The following example shows a minimal sensor node that produces NDN Data packets containing temperature readings. It has two faces: a UART link to an upstream forwarder, and a local “app” face that generates Data in response to incoming Interests.

graph LR
    subgraph "Sensor MCU (Cortex-M4)"
        APP["App logic<br/><i>reads ADC, encodes Data</i>"]
        FW["ndn-embedded<br/>Forwarder&lt;16, 4, _&gt;"]
        UART_FACE["UART Face<br/>(face 0)"]
    end

    ROUTER["Upstream NDN<br/>forwarder"]

    ROUTER -- "Interest /ndn/sensor/temp" --> UART_FACE
    UART_FACE --> FW
    FW -- "FIB: /ndn/sensor -> app" --> APP
    APP -- "Data /ndn/sensor/temp" --> FW
    FW --> UART_FACE
    UART_FACE -- "Data (wire bytes)" --> ROUTER

    style FW fill:#2d5016,color:#fff
    style APP fill:#1a3a5c,color:#fff
    style ROUTER fill:#5c3a1a,color:#fff

#![no_std]
#![no_main]

use ndn_embedded::{Forwarder, Fib, FnClock, wire};
use ndn_embedded::face::{Face, FaceId};

// -- Hardware-specific face implementation (pseudocode) --

struct UartFace {
    // Your UART peripheral handle goes here
}

impl Face for UartFace {
    type Error = ();

    fn recv(&mut self, buf: &mut [u8]) -> nb::Result<usize, ()> {
        // Read from UART RX ring buffer; return WouldBlock if empty.
        // In practice, use COBS framing (ndn_embedded::cobs) to
        // delimit packets on the byte stream.
        Err(nb::Error::WouldBlock)
    }

    fn send(&mut self, buf: &[u8]) -> nb::Result<(), ()> {
        // Write to UART TX; COBS-encode before sending.
        Ok(())
    }

    fn face_id(&self) -> FaceId { 0 }
}

// -- Clock from SysTick --

fn read_systick_ms() -> u32 {
    // Read your MCU's millisecond counter
    0
}

// -- Main loop --

#[cortex_m_rt::entry]
fn main() -> ! {
    // Initialize hardware (UART, ADC, SysTick, etc.)
    let mut uart_face = UartFace { /* ... */ };

    // Set up the FIB: route everything under /ndn to face 0 (upstream).
    let mut fib = Fib::<4>::new();
    fib.add_route("/ndn", 0);

    // Create the forwarder with a 16-entry PIT and hardware clock.
    let clock = FnClock(read_systick_ms);
    let mut fw = Forwarder::<16, 4, _>::new(fib, clock);

    // Packet buffers
    let mut rx_buf = [0u8; 512];
    let mut tx_buf = [0u8; 512];

    loop {
        // 1. Poll the UART face for incoming packets.
        if let Ok(n) = uart_face.recv(&mut rx_buf) {
            let mut faces: [&mut dyn ndn_embedded::face::ErasedFace; 1] =
                [&mut uart_face];
            fw.process_packet(&rx_buf[..n], 0, &mut faces);
        }

        // 2. If we received an Interest for our prefix, produce Data.
        //    (In a real application, you'd check whether the Interest
        //    matched /ndn/sensor/temp and read the ADC.)
        let temperature = b"23.5";
        if let Some(n) = wire::encode_data_name(
            &mut tx_buf,
            "/ndn/sensor/temp",
            temperature,
        ) {
            let _ = uart_face.send(&tx_buf[..n]);
        }

        // 3. Expire stale PIT entries.
        fw.run_one_tick();
    }
}

This is a simplified sketch.
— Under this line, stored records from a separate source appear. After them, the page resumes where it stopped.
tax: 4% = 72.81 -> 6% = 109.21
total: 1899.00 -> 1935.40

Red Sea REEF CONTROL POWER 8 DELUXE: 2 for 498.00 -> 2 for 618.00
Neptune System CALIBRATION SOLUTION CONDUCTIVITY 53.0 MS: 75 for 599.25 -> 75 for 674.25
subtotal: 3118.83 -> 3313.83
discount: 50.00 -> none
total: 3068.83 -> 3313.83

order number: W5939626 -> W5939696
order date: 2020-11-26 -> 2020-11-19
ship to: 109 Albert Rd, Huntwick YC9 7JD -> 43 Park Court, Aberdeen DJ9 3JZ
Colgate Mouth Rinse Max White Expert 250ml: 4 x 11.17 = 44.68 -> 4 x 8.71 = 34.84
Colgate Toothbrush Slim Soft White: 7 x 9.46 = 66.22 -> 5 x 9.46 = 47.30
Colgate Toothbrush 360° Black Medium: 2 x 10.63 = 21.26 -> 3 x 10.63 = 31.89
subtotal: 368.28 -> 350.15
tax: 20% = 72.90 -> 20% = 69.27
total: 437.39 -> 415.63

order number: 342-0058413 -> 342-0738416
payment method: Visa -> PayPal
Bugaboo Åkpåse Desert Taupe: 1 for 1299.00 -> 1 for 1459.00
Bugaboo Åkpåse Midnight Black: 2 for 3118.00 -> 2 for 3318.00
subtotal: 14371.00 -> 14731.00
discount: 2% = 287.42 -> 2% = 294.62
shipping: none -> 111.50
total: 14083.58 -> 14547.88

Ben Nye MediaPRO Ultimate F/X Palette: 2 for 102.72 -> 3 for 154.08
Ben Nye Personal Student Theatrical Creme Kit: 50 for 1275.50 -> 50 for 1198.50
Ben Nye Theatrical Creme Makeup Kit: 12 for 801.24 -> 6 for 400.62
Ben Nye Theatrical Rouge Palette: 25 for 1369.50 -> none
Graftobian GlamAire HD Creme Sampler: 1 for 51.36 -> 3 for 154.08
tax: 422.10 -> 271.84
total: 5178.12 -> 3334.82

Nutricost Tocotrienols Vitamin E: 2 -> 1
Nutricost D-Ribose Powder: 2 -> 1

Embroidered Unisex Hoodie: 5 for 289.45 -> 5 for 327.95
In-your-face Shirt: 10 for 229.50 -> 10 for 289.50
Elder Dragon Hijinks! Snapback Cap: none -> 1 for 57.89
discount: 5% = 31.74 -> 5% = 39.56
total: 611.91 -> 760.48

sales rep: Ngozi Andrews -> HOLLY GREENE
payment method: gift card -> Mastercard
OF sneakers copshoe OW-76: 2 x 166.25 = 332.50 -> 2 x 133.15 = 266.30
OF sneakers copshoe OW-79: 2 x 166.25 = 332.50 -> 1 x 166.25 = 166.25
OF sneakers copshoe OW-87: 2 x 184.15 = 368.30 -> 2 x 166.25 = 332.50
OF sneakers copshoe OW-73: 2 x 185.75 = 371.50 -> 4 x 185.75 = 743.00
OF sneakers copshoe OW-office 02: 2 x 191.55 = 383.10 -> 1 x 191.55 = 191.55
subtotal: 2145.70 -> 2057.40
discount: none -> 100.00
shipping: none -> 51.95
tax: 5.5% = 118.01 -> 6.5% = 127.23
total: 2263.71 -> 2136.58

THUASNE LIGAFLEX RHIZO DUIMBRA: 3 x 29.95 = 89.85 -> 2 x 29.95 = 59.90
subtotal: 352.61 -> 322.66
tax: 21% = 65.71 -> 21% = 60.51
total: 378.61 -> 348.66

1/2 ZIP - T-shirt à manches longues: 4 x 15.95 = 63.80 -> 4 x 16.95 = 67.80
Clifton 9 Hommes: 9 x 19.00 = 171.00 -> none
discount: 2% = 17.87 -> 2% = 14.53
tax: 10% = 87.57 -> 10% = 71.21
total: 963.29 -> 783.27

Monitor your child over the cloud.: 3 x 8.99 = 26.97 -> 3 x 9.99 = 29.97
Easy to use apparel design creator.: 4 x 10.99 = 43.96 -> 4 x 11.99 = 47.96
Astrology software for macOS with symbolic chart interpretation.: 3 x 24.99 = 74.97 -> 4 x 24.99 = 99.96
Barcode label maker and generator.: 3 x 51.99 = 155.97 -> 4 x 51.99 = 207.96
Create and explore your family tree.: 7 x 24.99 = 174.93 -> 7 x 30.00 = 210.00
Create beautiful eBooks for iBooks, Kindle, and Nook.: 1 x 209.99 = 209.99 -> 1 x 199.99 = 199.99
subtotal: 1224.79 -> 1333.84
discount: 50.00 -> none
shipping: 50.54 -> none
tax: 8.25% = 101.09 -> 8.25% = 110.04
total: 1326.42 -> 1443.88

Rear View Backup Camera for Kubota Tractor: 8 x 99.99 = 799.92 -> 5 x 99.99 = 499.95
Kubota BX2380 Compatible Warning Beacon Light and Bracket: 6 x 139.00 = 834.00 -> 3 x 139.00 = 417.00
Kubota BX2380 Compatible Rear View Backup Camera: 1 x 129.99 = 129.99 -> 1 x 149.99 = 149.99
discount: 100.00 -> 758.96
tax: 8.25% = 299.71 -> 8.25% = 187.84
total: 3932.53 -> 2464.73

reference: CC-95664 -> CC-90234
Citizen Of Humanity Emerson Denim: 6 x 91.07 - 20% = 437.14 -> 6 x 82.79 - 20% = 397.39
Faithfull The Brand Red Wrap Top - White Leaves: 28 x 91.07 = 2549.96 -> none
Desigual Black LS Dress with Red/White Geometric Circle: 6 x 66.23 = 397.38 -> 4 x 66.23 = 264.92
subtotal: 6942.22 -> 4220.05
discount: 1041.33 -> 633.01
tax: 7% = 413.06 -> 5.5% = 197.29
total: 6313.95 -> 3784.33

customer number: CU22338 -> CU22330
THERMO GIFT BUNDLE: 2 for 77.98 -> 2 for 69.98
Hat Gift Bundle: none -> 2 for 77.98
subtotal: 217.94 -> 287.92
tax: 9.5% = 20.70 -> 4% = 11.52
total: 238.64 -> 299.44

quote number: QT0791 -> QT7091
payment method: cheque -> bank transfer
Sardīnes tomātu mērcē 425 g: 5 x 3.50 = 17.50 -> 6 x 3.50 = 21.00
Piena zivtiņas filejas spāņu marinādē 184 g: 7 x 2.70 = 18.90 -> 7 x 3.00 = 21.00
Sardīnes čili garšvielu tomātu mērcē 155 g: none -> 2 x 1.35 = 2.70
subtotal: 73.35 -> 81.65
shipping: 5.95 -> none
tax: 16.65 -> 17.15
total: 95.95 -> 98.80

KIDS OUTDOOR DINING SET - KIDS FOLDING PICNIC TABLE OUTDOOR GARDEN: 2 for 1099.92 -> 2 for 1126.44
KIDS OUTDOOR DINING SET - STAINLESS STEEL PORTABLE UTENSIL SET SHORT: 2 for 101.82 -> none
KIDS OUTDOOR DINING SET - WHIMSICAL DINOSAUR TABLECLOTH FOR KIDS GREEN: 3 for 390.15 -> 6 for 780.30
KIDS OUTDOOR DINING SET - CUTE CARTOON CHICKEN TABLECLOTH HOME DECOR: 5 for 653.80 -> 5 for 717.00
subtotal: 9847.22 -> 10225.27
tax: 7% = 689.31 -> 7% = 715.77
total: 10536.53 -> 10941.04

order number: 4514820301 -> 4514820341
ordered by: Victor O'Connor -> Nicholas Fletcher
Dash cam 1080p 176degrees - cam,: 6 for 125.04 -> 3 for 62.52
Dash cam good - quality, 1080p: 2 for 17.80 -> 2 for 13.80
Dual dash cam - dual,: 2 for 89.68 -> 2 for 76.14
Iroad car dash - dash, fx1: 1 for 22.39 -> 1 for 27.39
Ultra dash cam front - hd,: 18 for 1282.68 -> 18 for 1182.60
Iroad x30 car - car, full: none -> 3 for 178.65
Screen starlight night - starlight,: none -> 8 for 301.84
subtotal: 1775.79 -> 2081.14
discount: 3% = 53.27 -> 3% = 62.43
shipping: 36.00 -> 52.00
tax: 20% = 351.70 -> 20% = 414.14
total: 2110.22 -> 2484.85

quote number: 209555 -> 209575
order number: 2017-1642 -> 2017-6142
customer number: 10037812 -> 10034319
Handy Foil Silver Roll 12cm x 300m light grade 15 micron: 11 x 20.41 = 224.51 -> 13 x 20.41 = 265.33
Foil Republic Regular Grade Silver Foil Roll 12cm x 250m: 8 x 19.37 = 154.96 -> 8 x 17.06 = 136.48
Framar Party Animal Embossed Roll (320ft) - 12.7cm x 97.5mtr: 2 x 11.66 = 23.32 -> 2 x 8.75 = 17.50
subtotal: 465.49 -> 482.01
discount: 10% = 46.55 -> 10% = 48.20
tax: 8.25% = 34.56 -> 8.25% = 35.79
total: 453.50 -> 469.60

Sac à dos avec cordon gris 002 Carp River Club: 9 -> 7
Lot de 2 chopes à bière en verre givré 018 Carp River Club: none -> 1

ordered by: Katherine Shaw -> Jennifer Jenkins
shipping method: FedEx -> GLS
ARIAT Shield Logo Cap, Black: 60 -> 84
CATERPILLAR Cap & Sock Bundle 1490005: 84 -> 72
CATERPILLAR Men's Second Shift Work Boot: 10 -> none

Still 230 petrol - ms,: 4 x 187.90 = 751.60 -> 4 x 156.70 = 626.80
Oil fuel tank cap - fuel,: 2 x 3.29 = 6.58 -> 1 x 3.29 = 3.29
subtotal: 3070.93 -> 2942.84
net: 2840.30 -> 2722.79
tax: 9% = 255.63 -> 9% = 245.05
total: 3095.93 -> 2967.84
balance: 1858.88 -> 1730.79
A production sensor node would:

• Use COBS framing (ndn_embedded::cobs) to delimit NDN packets on the UART byte stream.
• Only produce Data when an Interest actually matches (check the PIT or inspect the Interest name).
• Use a hardware RNG or counter for the Interest nonce when the node itself sends Interests upstream.
• Optionally enable the content store (features = ["cs"]) if the same reading is requested multiple times within its freshness period.

The key point is that the entire NDN stack – TLV parsing, FIB longest-prefix match, PIT loop detection, packet forwarding – runs in under 2 KB of RAM with no heap allocator, no async runtime, and no operating system.